- _Goal of the exercise_
Please give the entries again in full and exactly, without any picture.

##### Supplied data

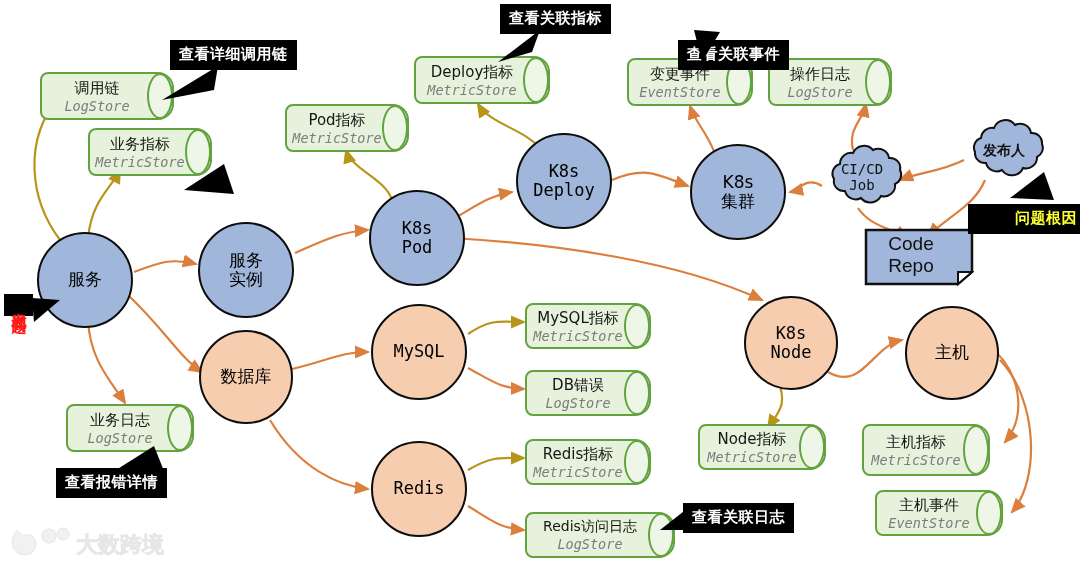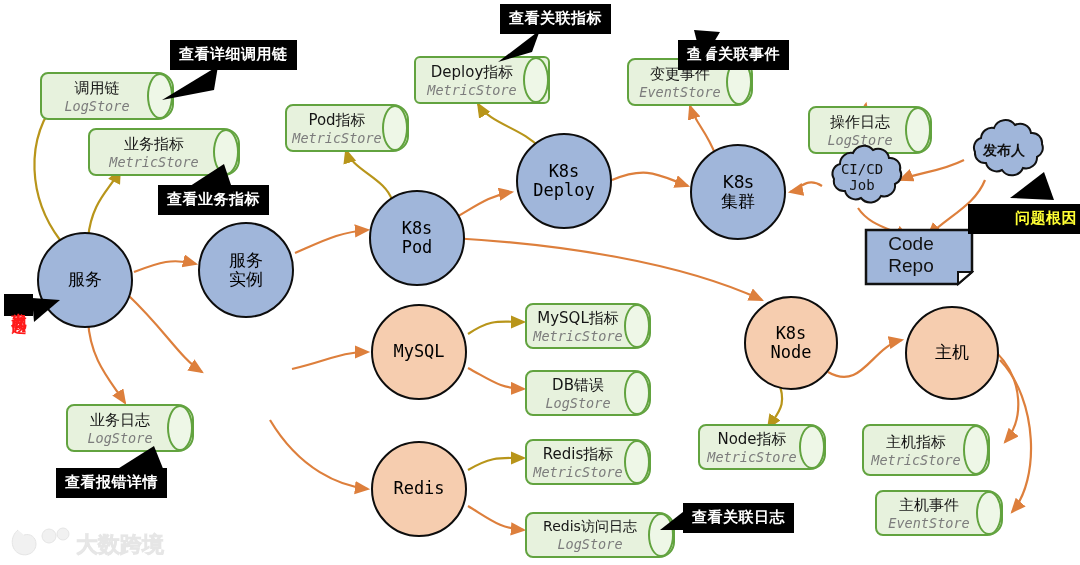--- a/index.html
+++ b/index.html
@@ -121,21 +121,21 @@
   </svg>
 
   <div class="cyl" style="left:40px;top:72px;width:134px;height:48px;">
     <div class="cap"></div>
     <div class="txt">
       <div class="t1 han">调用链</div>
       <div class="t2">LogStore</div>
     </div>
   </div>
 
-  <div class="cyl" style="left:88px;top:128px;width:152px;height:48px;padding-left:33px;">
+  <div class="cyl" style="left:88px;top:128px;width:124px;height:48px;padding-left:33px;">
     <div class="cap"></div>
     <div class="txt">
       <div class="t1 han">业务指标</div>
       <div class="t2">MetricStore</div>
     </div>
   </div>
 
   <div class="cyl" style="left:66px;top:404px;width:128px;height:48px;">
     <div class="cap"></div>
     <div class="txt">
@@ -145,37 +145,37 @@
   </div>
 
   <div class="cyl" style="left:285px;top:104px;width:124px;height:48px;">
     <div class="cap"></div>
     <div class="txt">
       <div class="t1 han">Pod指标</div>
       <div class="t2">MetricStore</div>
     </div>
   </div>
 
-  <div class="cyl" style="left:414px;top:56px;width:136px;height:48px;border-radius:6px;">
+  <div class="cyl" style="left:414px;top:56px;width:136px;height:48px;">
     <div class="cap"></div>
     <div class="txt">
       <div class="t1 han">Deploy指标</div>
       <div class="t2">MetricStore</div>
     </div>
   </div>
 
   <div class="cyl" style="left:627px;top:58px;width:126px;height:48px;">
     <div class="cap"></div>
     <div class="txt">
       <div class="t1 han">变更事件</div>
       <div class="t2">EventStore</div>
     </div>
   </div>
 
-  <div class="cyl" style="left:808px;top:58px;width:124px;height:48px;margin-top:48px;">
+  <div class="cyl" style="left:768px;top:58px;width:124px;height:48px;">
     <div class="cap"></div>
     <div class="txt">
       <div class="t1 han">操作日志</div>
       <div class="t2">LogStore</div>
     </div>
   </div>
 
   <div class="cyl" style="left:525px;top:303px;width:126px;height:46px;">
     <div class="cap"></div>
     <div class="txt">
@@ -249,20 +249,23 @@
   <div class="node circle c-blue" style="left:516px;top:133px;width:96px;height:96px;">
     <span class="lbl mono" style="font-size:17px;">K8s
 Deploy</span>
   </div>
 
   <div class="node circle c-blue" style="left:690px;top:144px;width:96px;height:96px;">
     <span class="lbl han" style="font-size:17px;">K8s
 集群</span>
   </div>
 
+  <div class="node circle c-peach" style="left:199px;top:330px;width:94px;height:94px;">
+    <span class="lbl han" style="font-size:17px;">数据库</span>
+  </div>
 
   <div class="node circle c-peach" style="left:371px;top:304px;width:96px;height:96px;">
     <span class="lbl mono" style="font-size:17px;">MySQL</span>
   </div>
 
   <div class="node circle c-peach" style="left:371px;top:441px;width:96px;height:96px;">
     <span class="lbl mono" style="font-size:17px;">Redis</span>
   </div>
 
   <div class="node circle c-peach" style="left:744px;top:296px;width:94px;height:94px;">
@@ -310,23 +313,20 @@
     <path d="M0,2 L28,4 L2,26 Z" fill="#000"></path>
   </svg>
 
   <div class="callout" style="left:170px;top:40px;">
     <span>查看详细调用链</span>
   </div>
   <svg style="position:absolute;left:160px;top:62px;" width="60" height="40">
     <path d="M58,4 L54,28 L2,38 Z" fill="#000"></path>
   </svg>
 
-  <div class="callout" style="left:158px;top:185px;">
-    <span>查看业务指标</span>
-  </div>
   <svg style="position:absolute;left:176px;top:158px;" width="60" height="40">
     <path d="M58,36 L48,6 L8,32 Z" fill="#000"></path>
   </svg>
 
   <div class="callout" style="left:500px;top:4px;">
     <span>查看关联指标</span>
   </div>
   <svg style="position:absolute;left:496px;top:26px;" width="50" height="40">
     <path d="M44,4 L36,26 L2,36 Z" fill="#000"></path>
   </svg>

##########

- _Exercise output_
--- a/index.html
+++ b/index.html
@@ -121,21 +121,21 @@
   </svg>
 
   <div class="cyl" style="left:40px;top:72px;width:134px;height:48px;">
     <div class="cap"></div>
     <div class="txt">
       <div class="t1 han">调用链</div>
       <div class="t2">LogStore</div>
     </div>
   </div>
 
-  <div class="cyl" style="left:88px;top:128px;width:152px;height:48px;padding-left:33px;">
+  <div class="cyl" style="left:88px;top:128px;width:124px;height:48px;padding-left:33px;">
     <div class="cap"></div>
     <div class="txt">
       <div class="t1 han">业务指标</div>
       <div class="t2">MetricStore</div>
     </div>
   </div>
 
   <div class="cyl" style="left:66px;top:404px;width:128px;height:48px;">
     <div class="cap"></div>
     <div class="txt">
@@ -145,37 +145,37 @@
   </div>
 
   <div class="cyl" style="left:285px;top:104px;width:124px;height:48px;">
     <div class="cap"></div>
     <div class="txt">
       <div class="t1 han">Pod指标</div>
       <div class="t2">MetricStore</div>
     </div>
   </div>
 
-  <div class="cyl" style="left:414px;top:56px;width:136px;height:48px;border-radius:6px;">
+  <div class="cyl" style="left:414px;top:56px;width:136px;height:48px;">
     <div class="cap"></div>
     <div class="txt">
       <div class="t1 han">Deploy指标</div>
       <div class="t2">MetricStore</div>
     </div>
   </div>
 
   <div class="cyl" style="left:627px;top:58px;width:126px;height:48px;">
     <div class="cap"></div>
     <div class="txt">
       <div class="t1 han">变更事件</div>
       <div class="t2">EventStore</div>
     </div>
   </div>
 
-  <div class="cyl" style="left:808px;top:58px;width:124px;height:48px;margin-top:48px;">
+  <div class="cyl" style="left:768px;top:58px;width:124px;height:48px;">
     <div class="cap"></div>
     <div class="txt">
       <div class="t1 han">操作日志</div>
       <div class="t2">LogStore</div>
     </div>
   </div>
 
   <div class="cyl" style="left:525px;top:303px;width:126px;height:46px;">
     <div class="cap"></div>
     <div class="txt">
@@ -249,20 +249,23 @@
   <div class="node circle c-blue" style="left:516px;top:133px;width:96px;height:96px;">
     <span class="lbl mono" style="font-size:17px;">K8s
 Deploy</span>
   </div>
 
   <div class="node circle c-blue" style="left:690px;top:144px;width:96px;height:96px;">
     <span class="lbl han" style="font-size:17px;">K8s
 集群</span>
   </div>
 
+  <div class="node circle c-peach" style="left:199px;top:330px;width:94px;height:94px;">
+    <span class="lbl han" style="font-size:17px;">数据库</span>
+  </div>
 
   <div class="node circle c-peach" style="left:371px;top:304px;width:96px;height:96px;">
     <span class="lbl mono" style="font-size:17px;">MySQL</span>
   </div>
 
   <div class="node circle c-peach" style="left:371px;top:441px;width:96px;height:96px;">
     <span class="lbl mono" style="font-size:17px;">Redis</span>
   </div>
 
   <div class="node circle c-peach" style="left:744px;top:296px;width:94px;height:94px;">
@@ -310,23 +313,20 @@
     <path d="M0,2 L28,4 L2,26 Z" fill="#000"></path>
   </svg>
 
   <div class="callout" style="left:170px;top:40px;">
     <span>查看详细调用链</span>
   </div>
   <svg style="position:absolute;left:160px;top:62px;" width="60" height="40">
     <path d="M58,4 L54,28 L2,38 Z" fill="#000"></path>
   </svg>
 
-  <div class="callout" style="left:158px;top:185px;">
-    <span>查看业务指标</span>
-  </div>
   <svg style="position:absolute;left:176px;top:158px;" width="60" height="40">
     <path d="M58,36 L48,6 L8,32 Z" fill="#000"></path>
   </svg>
 
   <div class="callout" style="left:500px;top:4px;">
     <span>查看关联指标</span>
   </div>
   <svg style="position:absolute;left:496px;top:26px;" width="50" height="40">
     <path d="M44,4 L36,26 L2,36 Z" fill="#000"></path>
   </svg>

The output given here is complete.